In announcing the morning address, to be delivered in Philadelphia, Obama would not say specifically what he will discuss, but suggested he wants to cool down the atmosphere after incendiary remarks by his pastor, retired Rev. Jeremiah Wright Jr., blanketed the airwaves over the past week.


Barack Obama and Kwame Kilpatrick graced the cover of the Trinity United Church of Christ Trumpet magazine this past year.

“I am going to be talking about, not just about Reverend Wright but just the larger issue of race in this campaign, which has ramped up over the last couple of weeks,” Obama told reporters after a town-hall meeting. “Part of what I’ll do tomorrow is to talk a little about how some of these issues are perceived from within the black church community, for example, which I think views this very differently.”

Obama has been on defense regarding statements made during Wright’s sermons, including calling America the U.S. of KKK-A and saying the nation should be damned for its treatment of blacks. The Illinois senator has claimed repeatedly that he has never been present for any of the vitriolic speeches delivered by Wright, and does not approve of them.

Jules Crittenden has more on Obama’s latest hope and change talk.

The talk was scheduled for 9:15 (CP time?).
BTW- Only 8% of Americans have a favorable opinion of G-damning Jeremiah Wright.

Drudge has the transcript.

Here are the major points from the speech (it still has not started):

…On one end of the spectrum, we’ve heard the implication that my candidacy is somehow an exercise in affirmative action; that it’s based solely on the desire of wide-eyed liberals to purchase racial reconciliation on the cheap. On the other end, we’ve heard my former pastor, Reverend Jeremiah Wright, use incendiary language to express views that have the potential not only to widen the racial divide, but views that denigrate both the greatness and the goodness of our nation; that rightly offend white and black alike.

…As such, Reverend Wright’s comments were not only wrong but divisive, divisive at a time when we need unity; racially charged at a time when we need to come together to solve a set of monumental problems – two wars, a terrorist threat, a falling economy, a chronic health care crisis and potentially devastating climate change; problems that are neither black or white or Latino or Asian, but rather problems that confront us all.

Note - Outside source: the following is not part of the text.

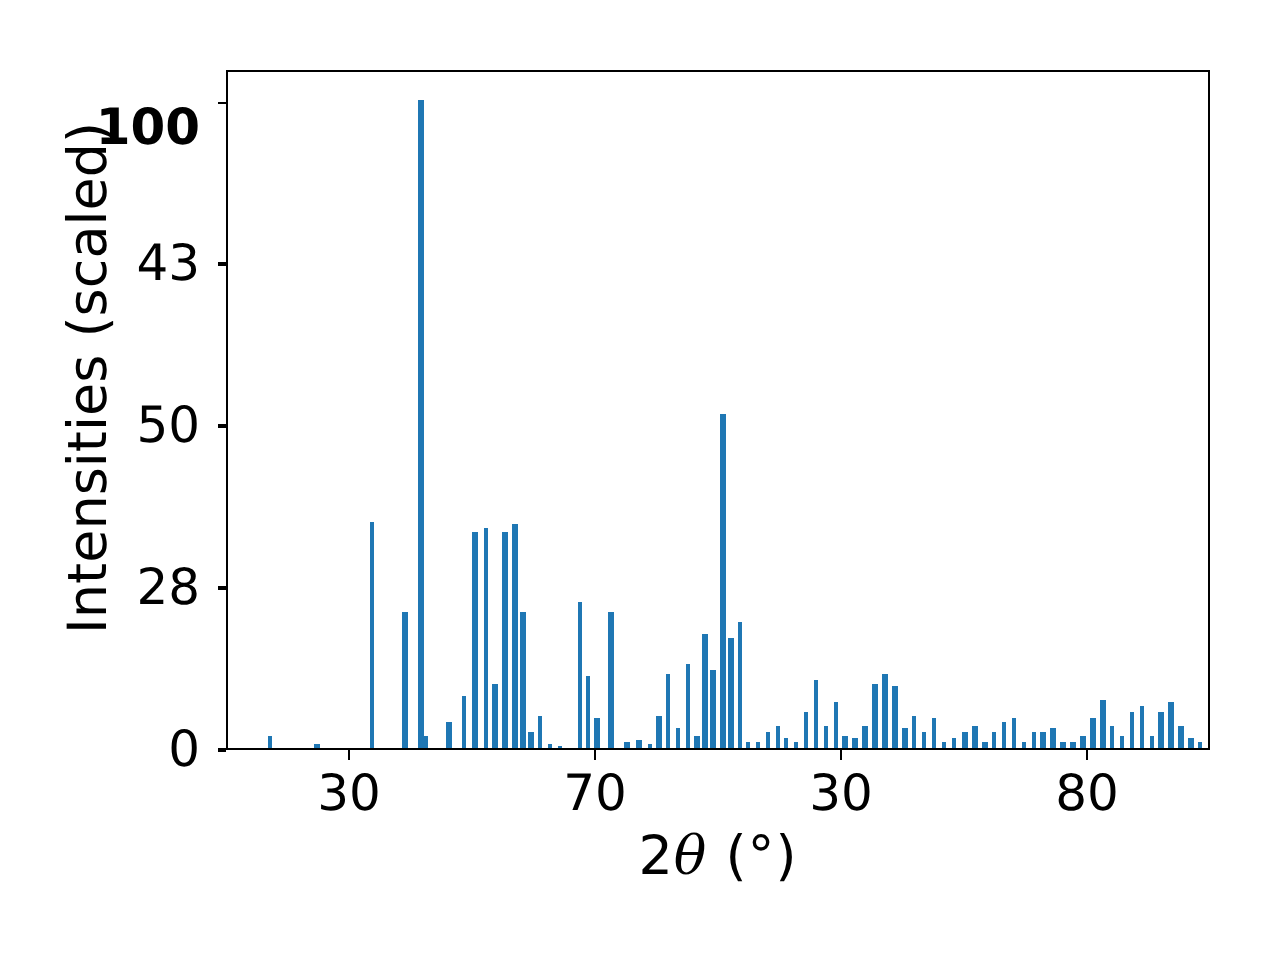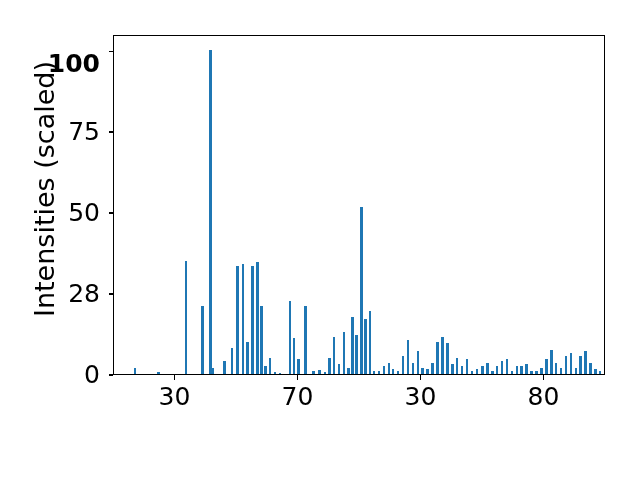"75" div.yticklabel { text: 75 -> 43 }
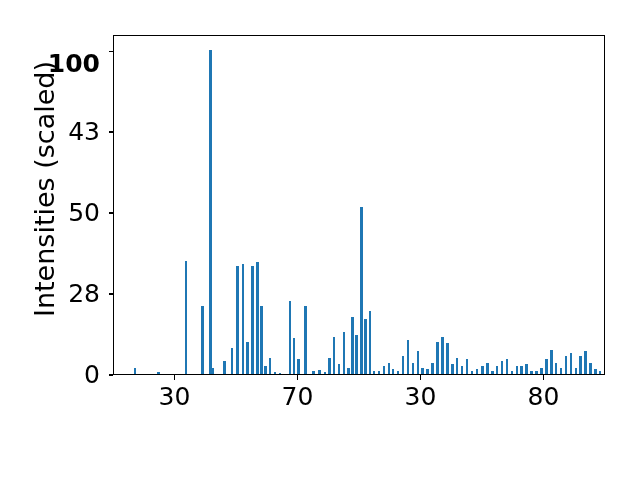"2θ (°)" div { html: none -> <div> <span><span>2</span><span>θ</span>&nbsp;<span>(°)</span></span> </div> }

Given my background, my politics, and my professed values and ideals, there will no doubt be those for whom my statements of condemnation are not enough. Why associate myself with Reverend Wright in the first place, they may ask? Why not join another church? And I confess that if all that I knew of Reverend Wright were the snippets of those sermons that have run in an endless loop on the television and You Tube, or if Trinity United Church of Christ conformed to the caricatures being peddled by some commentators, there is no doubt that I would react in much the same way.

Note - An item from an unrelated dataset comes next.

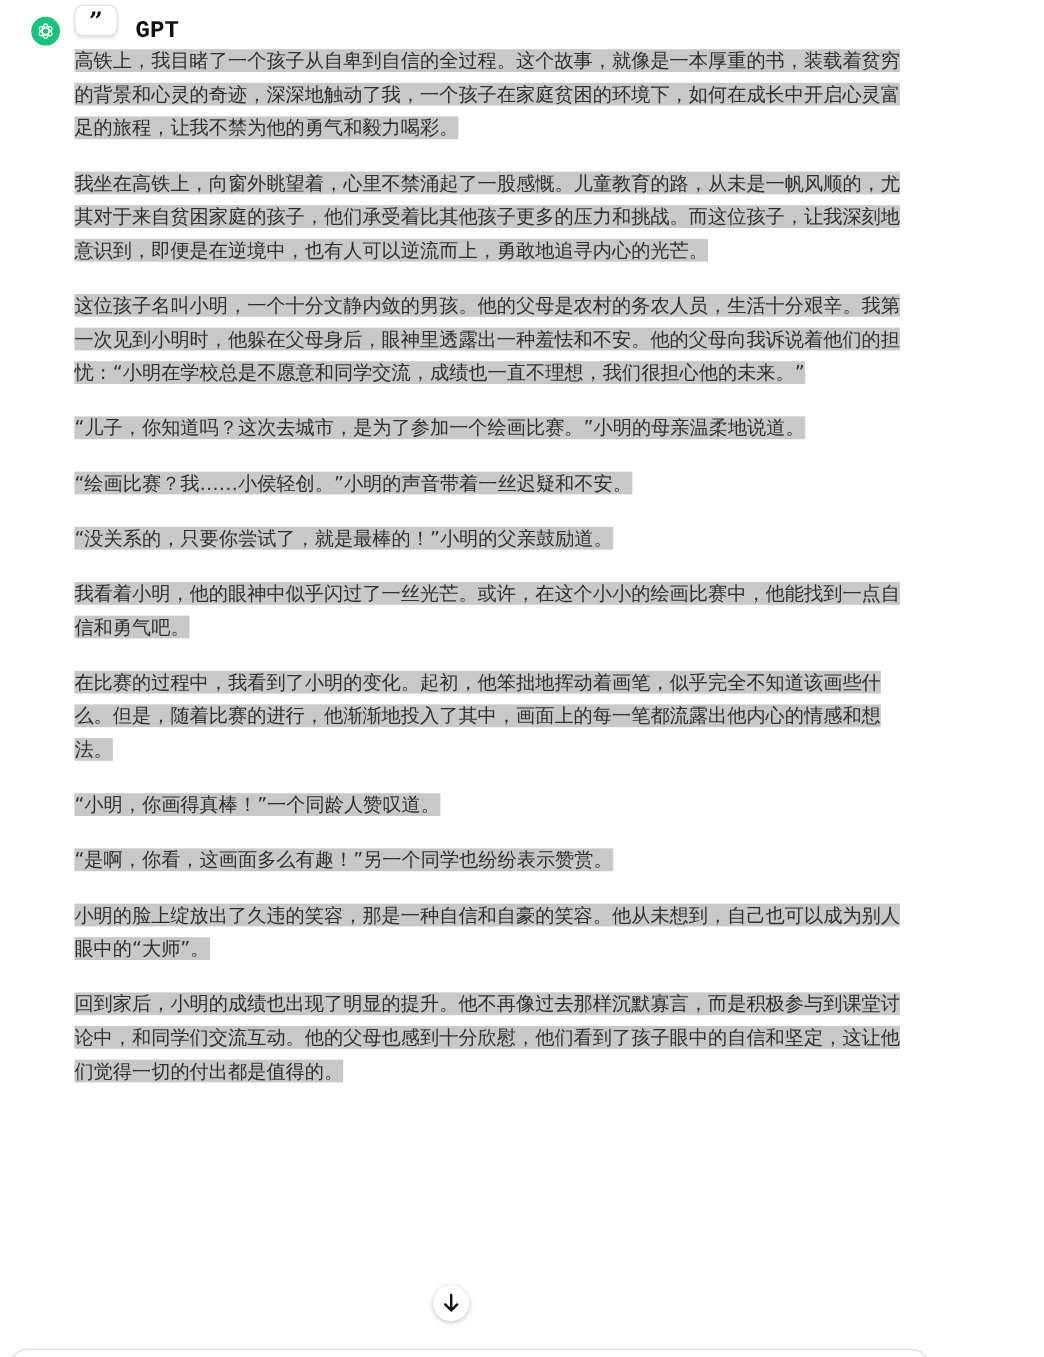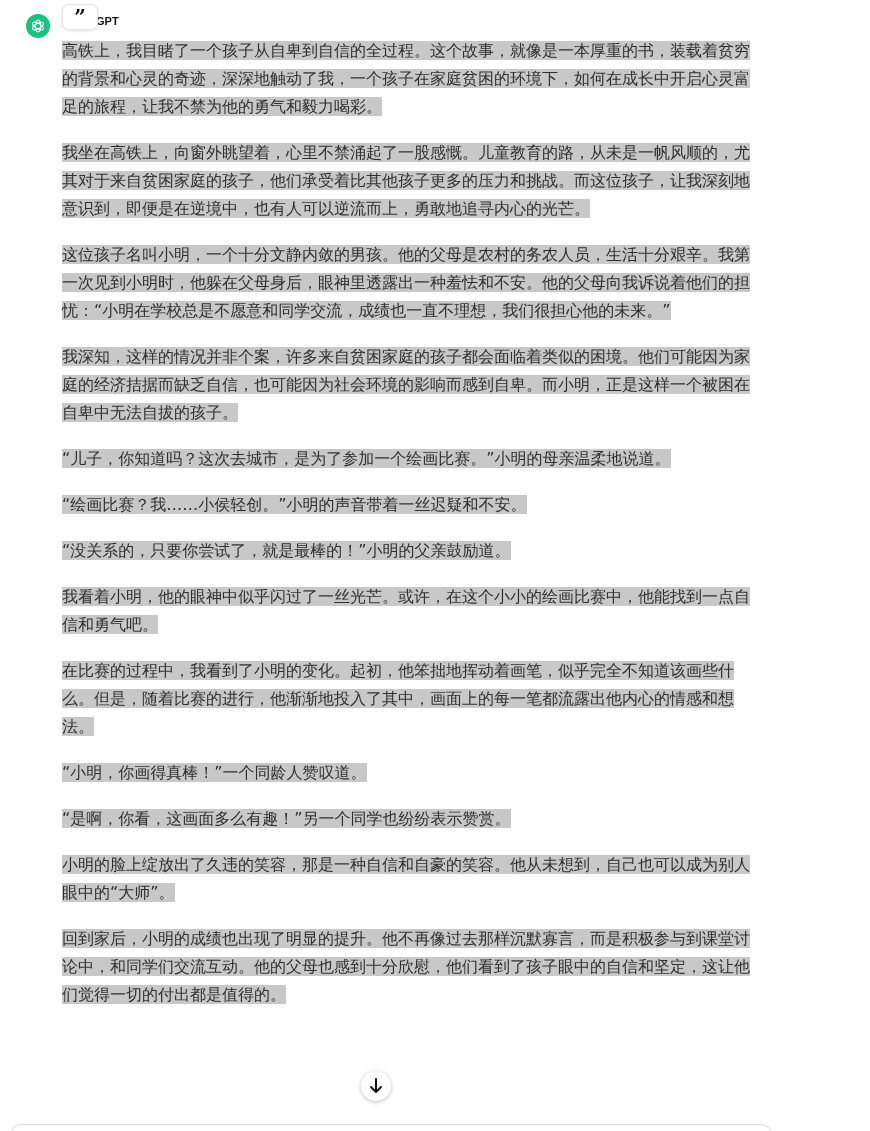"GPT" .author { font-family: Liberation Sans, sans-serif -> Liberation Mono, monospace; font-size: 11px -> 20px; left: 96px -> 113px }
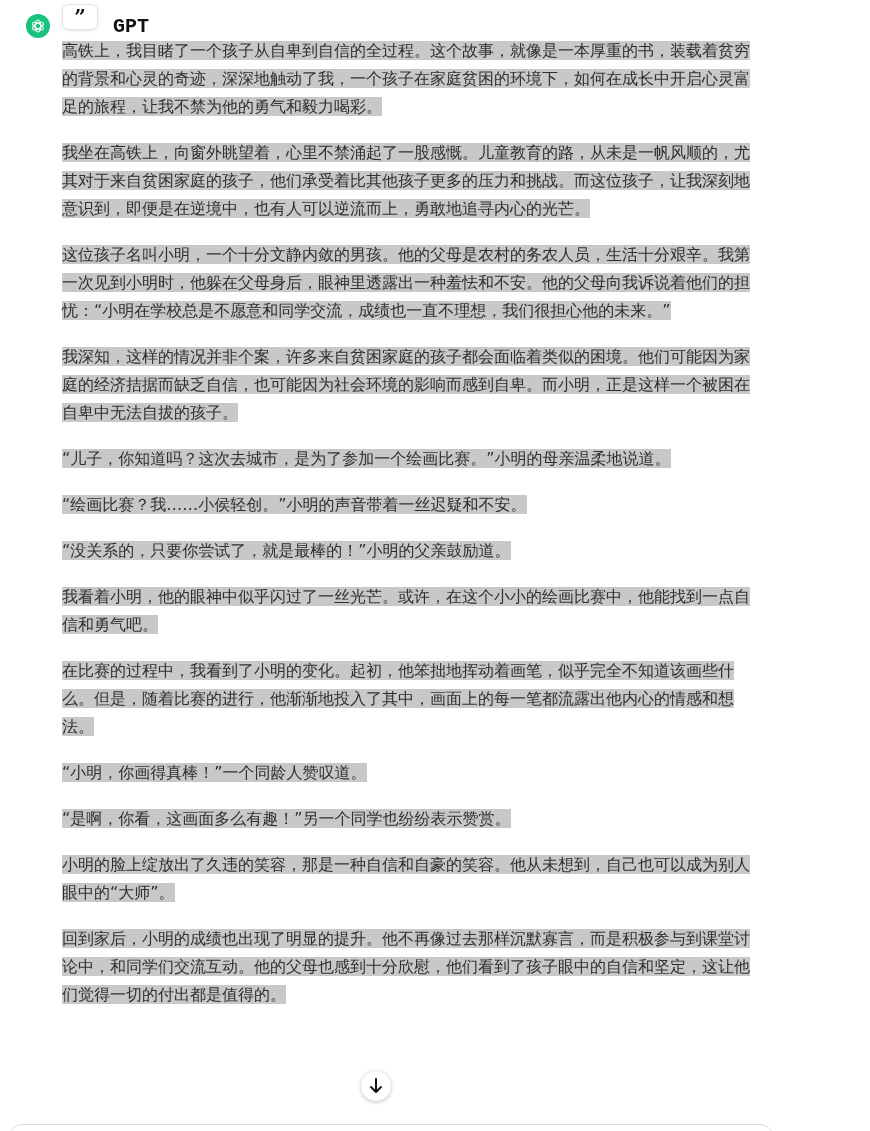"我深知，这样的情况并非个案，许多来自贫困家庭的孩子都会面临着类似的困境。他们可能" p.para { html: <p><span>我深知，这样的情况并非个案，许多来自贫困家庭的孩子都会面临着类似的困境。他们可能因为家庭的经济拮据而缺乏自信，也可能因为社会环境的影响而感到自卑。而小明，正是这样一个被困在自卑中无法自拔的孩子。</span></p> -> none }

But the truth is, that isn’t all that I know of the man. The man I met more than twenty years ago is a man who helped introduce me to my Christian faith, a man who spoke to me about our obligations to love one another; to care for the sick and lift up the poor. He is a man who served his country as a U.S. Marine; who has studied and lectured at some of the finest universities and seminaries in the country, and who for over thirty years led a church that serves the community by doing God’s work here on Earth – by housing the homeless, ministering to the needy, providing day care services and scholarships and prison ministries, and reaching out to those suffering from HIV/AIDS.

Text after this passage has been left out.